Change detection data
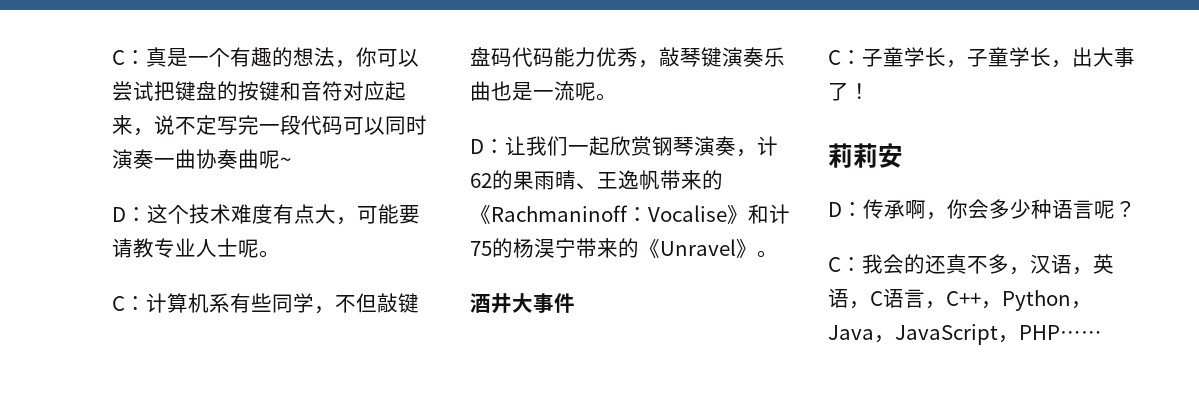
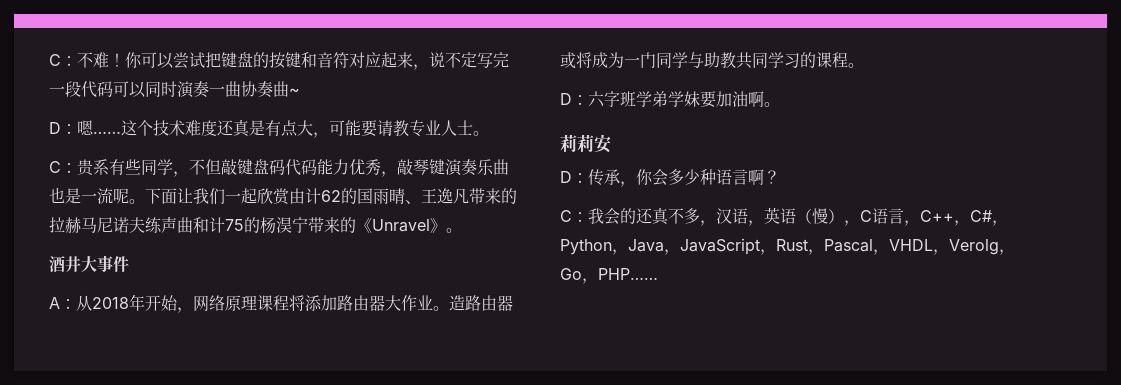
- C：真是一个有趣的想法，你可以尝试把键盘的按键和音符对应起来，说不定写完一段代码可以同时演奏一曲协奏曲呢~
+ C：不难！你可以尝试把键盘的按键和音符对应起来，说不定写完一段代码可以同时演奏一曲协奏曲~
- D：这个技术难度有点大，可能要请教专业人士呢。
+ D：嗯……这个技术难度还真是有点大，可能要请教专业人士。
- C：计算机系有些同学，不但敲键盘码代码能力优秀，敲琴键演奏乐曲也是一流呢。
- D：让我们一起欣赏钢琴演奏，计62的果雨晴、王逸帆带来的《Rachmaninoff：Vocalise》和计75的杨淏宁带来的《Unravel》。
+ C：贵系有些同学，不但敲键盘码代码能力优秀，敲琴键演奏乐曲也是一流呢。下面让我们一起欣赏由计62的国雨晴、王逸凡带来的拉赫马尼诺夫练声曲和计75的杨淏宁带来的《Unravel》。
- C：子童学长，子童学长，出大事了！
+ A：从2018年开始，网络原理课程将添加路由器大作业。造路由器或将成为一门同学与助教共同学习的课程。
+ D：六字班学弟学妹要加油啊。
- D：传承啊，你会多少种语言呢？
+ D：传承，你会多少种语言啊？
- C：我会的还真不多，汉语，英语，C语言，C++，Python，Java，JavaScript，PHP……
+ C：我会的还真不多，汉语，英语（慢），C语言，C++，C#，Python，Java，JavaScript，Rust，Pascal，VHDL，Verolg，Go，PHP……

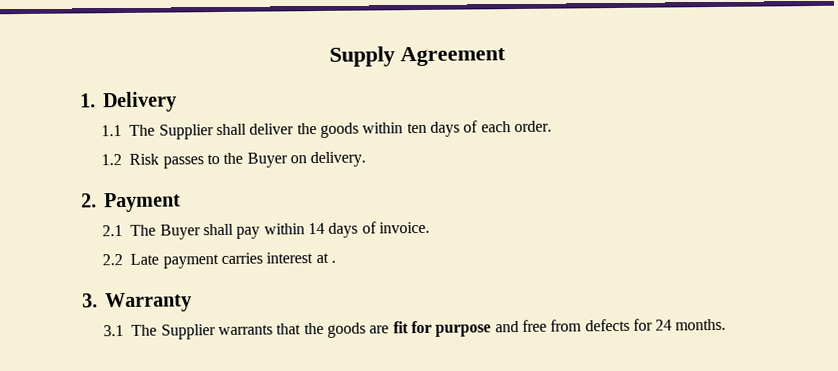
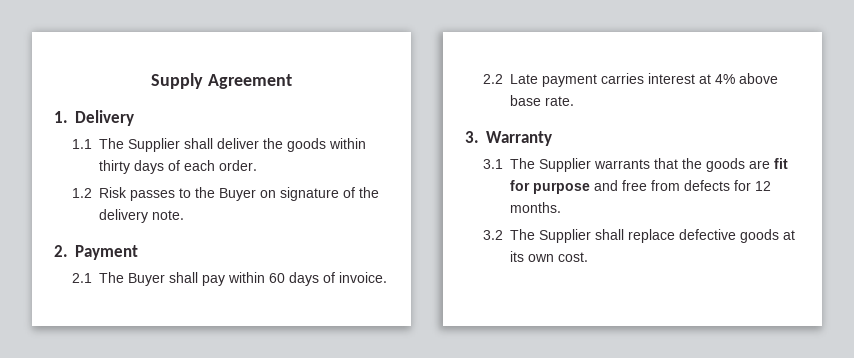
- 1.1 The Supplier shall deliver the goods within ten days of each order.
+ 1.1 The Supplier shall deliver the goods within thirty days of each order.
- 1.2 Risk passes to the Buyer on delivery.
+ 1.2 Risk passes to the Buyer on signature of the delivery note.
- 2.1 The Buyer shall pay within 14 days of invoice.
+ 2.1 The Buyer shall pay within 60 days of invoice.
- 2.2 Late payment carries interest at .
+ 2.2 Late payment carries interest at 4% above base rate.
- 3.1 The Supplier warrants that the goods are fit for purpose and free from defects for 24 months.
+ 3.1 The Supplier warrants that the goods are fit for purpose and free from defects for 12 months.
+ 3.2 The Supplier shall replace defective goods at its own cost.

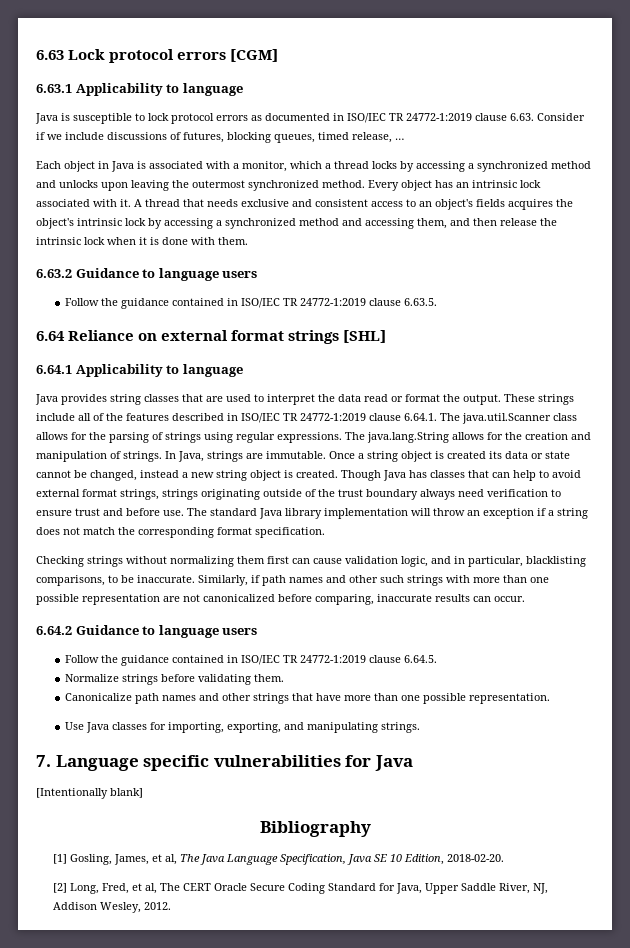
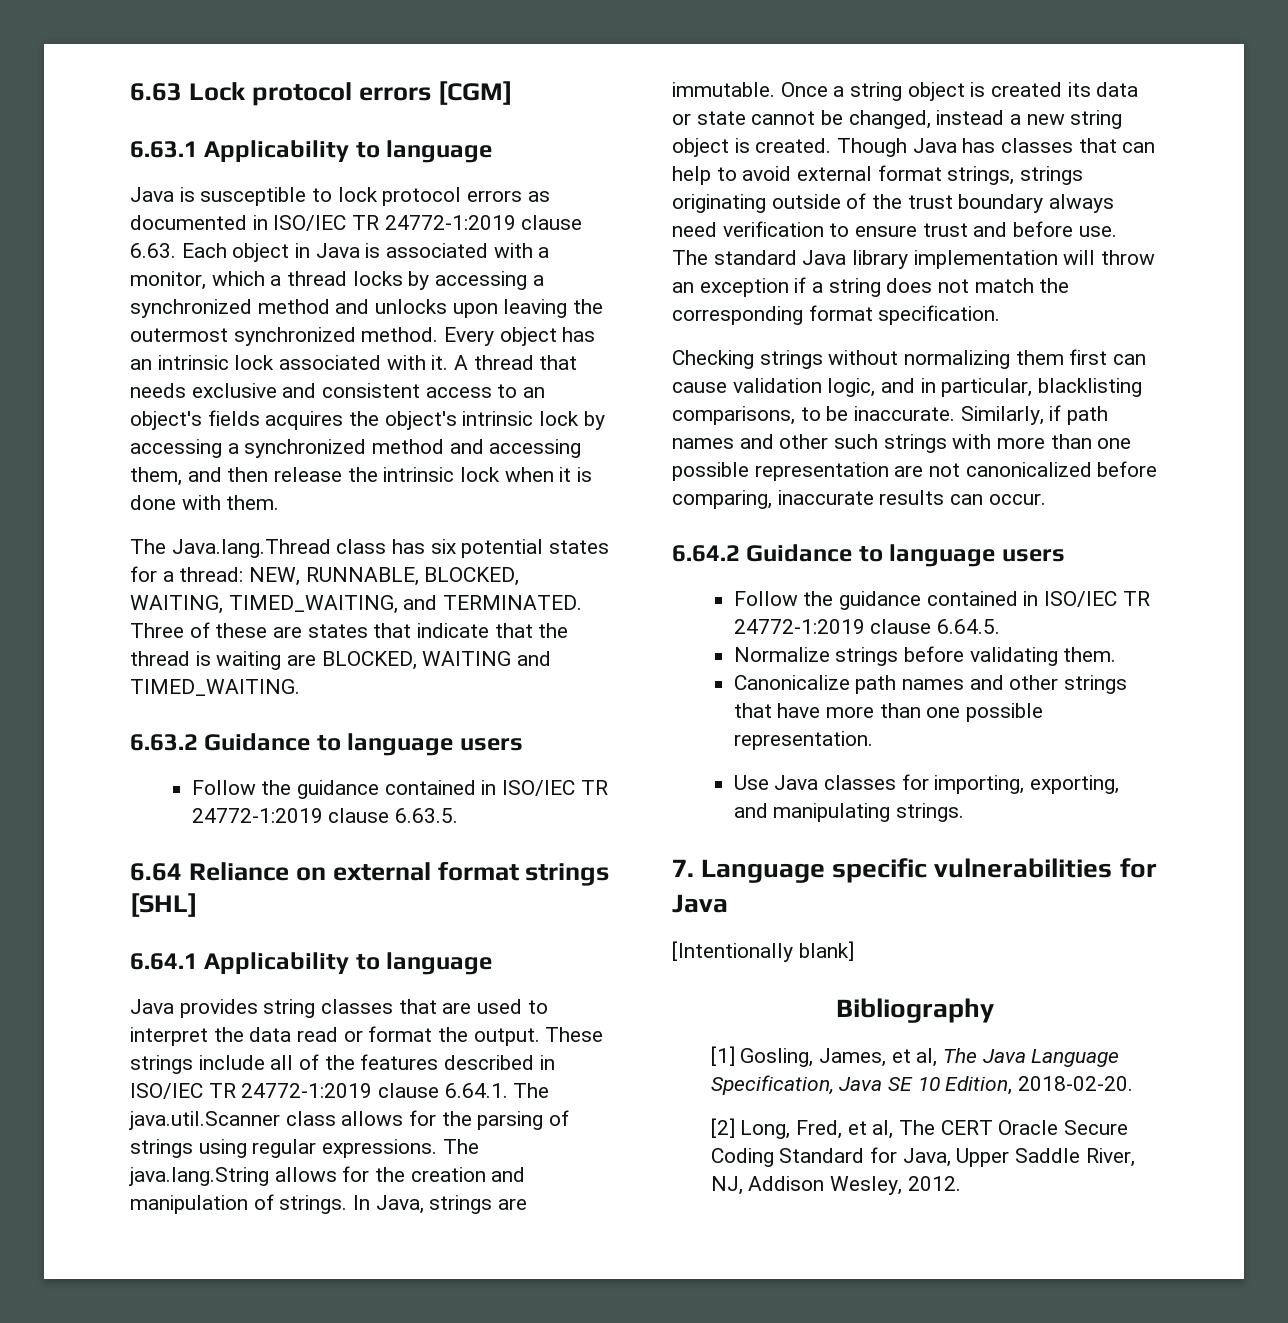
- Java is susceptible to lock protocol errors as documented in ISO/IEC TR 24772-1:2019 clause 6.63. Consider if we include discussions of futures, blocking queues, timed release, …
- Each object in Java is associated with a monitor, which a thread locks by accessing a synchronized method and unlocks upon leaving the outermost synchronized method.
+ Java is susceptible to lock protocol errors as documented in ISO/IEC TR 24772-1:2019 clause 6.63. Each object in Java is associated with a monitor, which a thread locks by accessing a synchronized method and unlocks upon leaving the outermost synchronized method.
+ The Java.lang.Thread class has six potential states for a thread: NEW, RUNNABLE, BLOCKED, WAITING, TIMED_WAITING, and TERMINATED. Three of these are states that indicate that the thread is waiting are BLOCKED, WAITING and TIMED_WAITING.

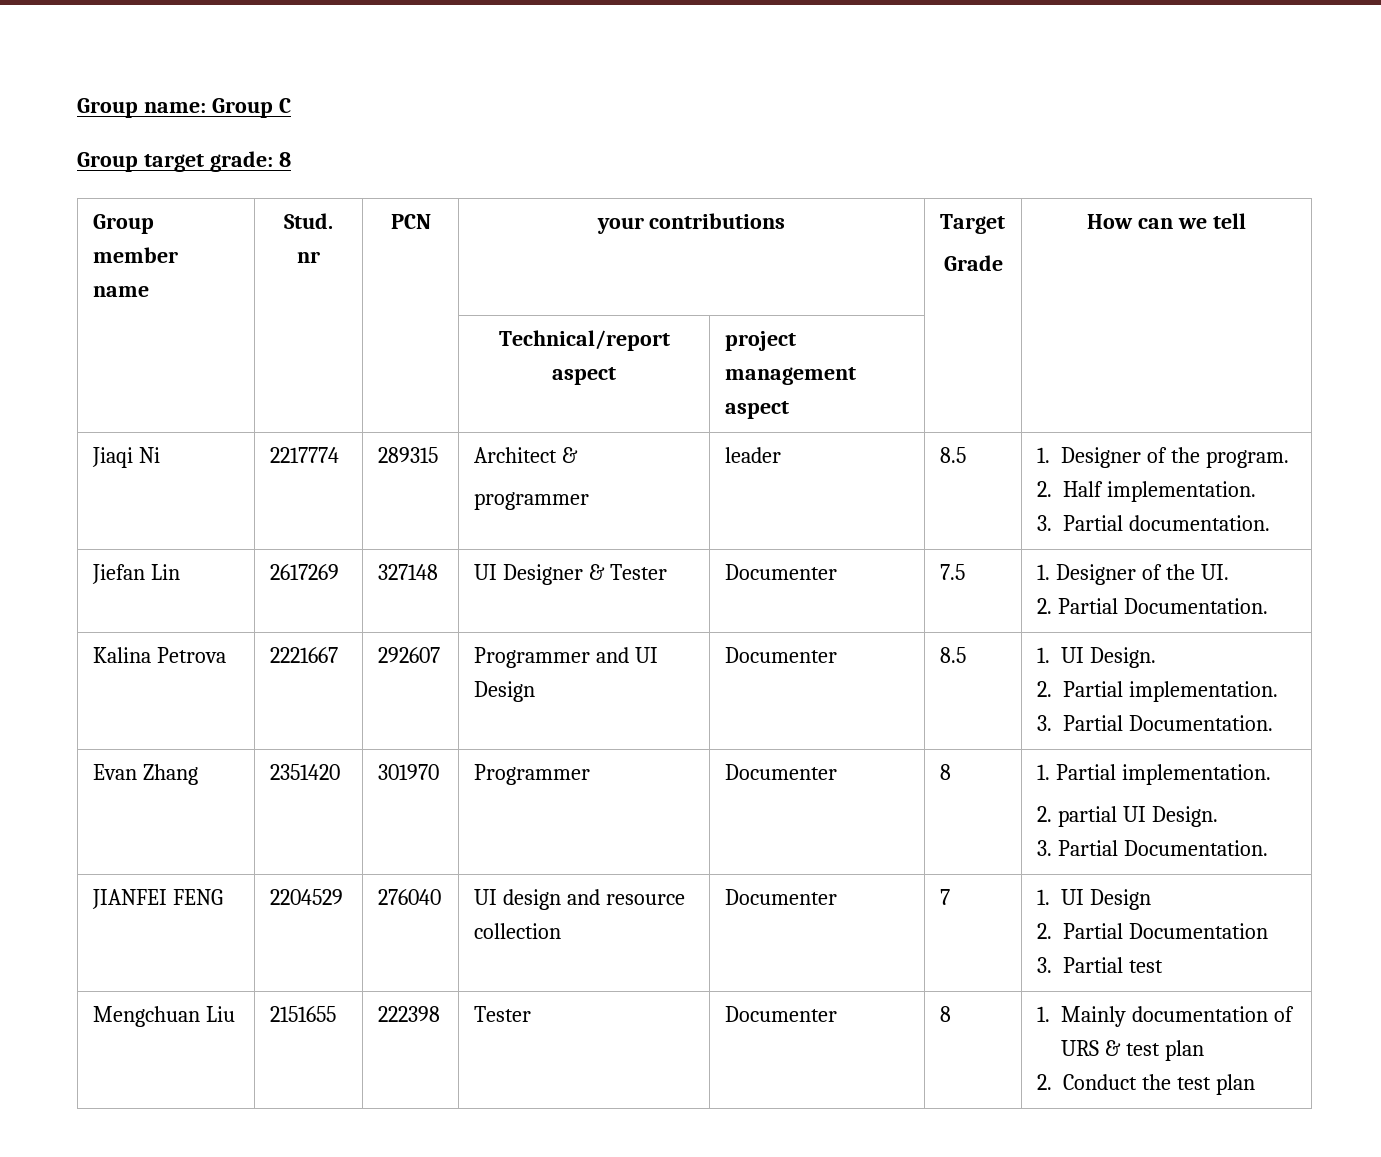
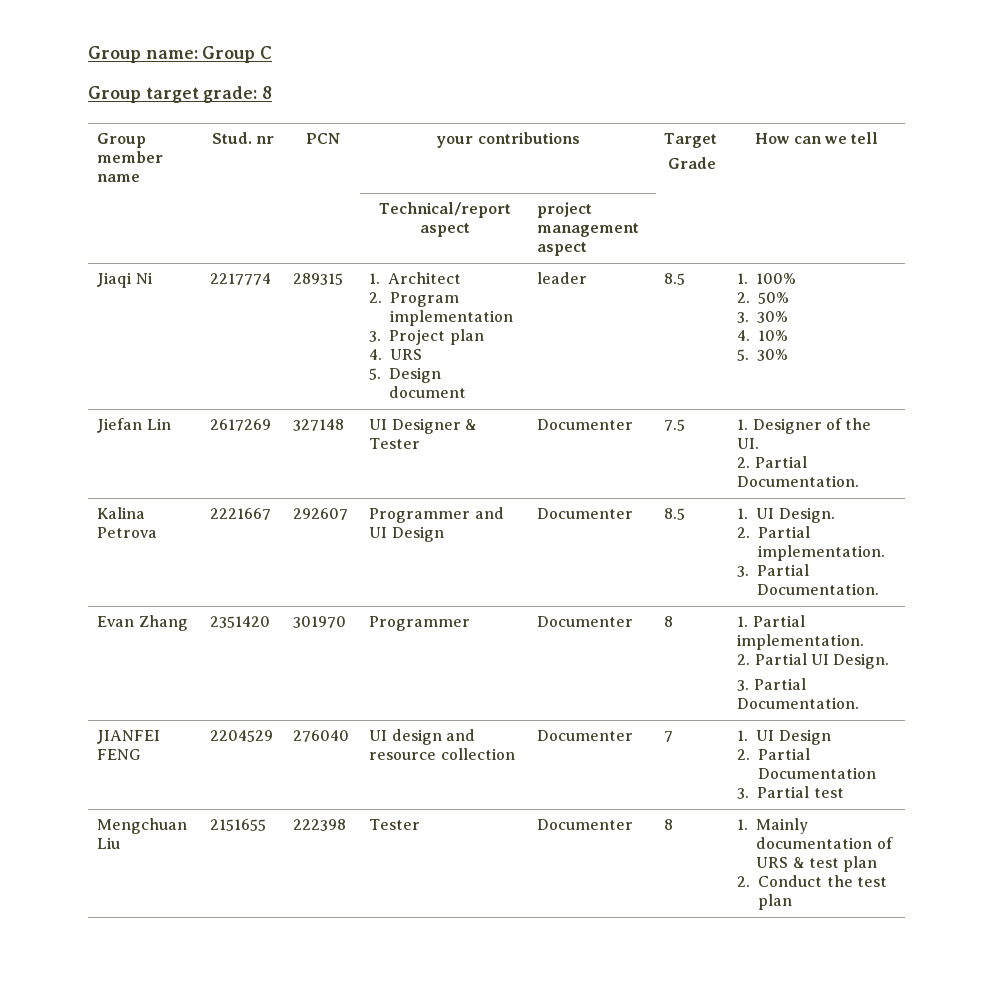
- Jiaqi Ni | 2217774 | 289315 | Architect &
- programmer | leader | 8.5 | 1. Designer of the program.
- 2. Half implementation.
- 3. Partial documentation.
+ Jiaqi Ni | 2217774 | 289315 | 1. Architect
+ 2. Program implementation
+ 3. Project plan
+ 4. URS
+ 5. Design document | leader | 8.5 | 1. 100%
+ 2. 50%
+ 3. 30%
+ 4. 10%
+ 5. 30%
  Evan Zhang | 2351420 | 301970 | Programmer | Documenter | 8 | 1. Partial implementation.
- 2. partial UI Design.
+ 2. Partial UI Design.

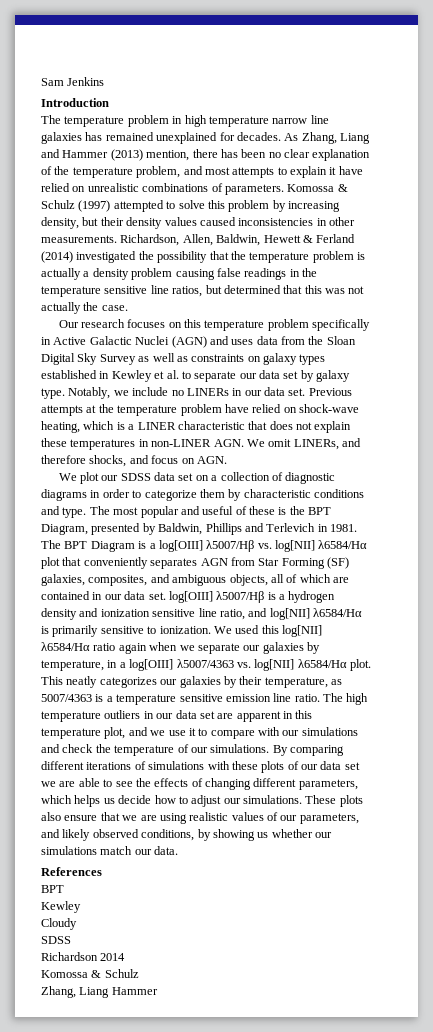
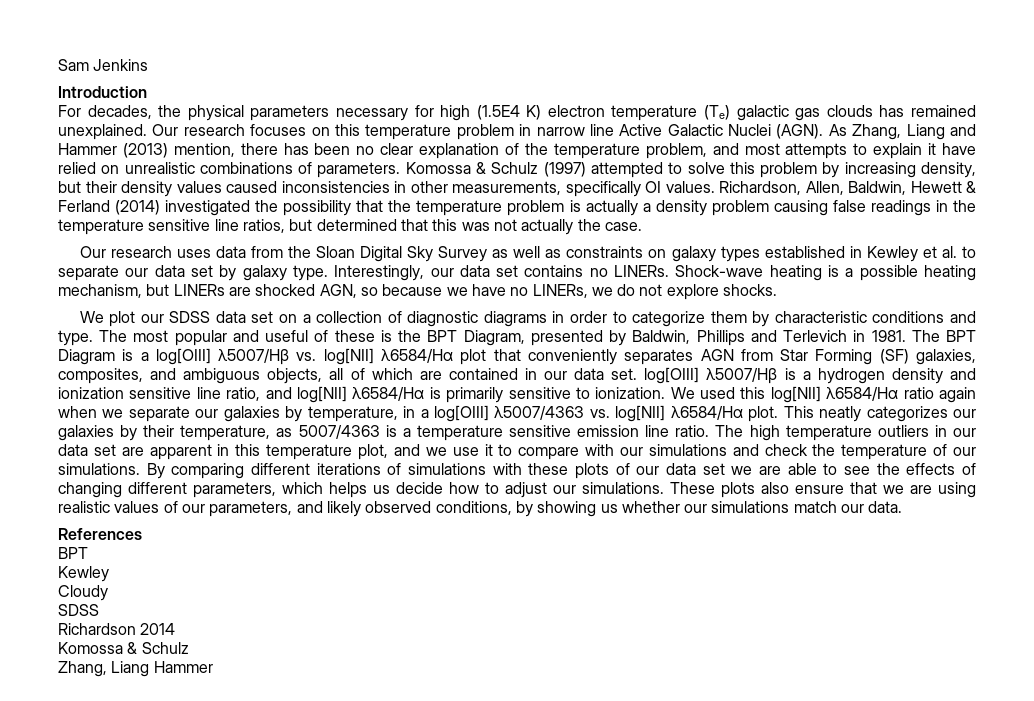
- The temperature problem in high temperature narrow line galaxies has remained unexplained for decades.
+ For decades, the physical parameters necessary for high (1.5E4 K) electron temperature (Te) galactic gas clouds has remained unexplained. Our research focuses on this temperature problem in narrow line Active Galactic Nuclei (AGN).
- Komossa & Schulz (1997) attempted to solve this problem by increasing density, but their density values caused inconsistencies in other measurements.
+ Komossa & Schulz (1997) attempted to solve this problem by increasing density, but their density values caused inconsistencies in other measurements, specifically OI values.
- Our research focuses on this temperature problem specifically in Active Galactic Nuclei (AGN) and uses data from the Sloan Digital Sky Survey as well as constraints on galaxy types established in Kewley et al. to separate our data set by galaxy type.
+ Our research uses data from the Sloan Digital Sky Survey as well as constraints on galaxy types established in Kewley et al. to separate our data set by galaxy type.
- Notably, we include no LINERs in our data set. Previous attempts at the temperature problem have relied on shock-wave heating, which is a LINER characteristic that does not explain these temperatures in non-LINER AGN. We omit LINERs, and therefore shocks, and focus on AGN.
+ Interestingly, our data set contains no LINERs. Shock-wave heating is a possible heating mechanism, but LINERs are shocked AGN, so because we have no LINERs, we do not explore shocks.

◆ **The task**
Wherever the word "我会的还真不多" appears in the data, return the whole line.

◆ **Completed task**
- C：我会的还真不多，汉语，英语，C语言，C++，Python，Java，JavaScript，PHP……
+ C：我会的还真不多，汉语，英语（慢），C语言，C++，C#，Python，Java，JavaScript，Rust，Pascal，VHDL，Verolg，Go，PHP……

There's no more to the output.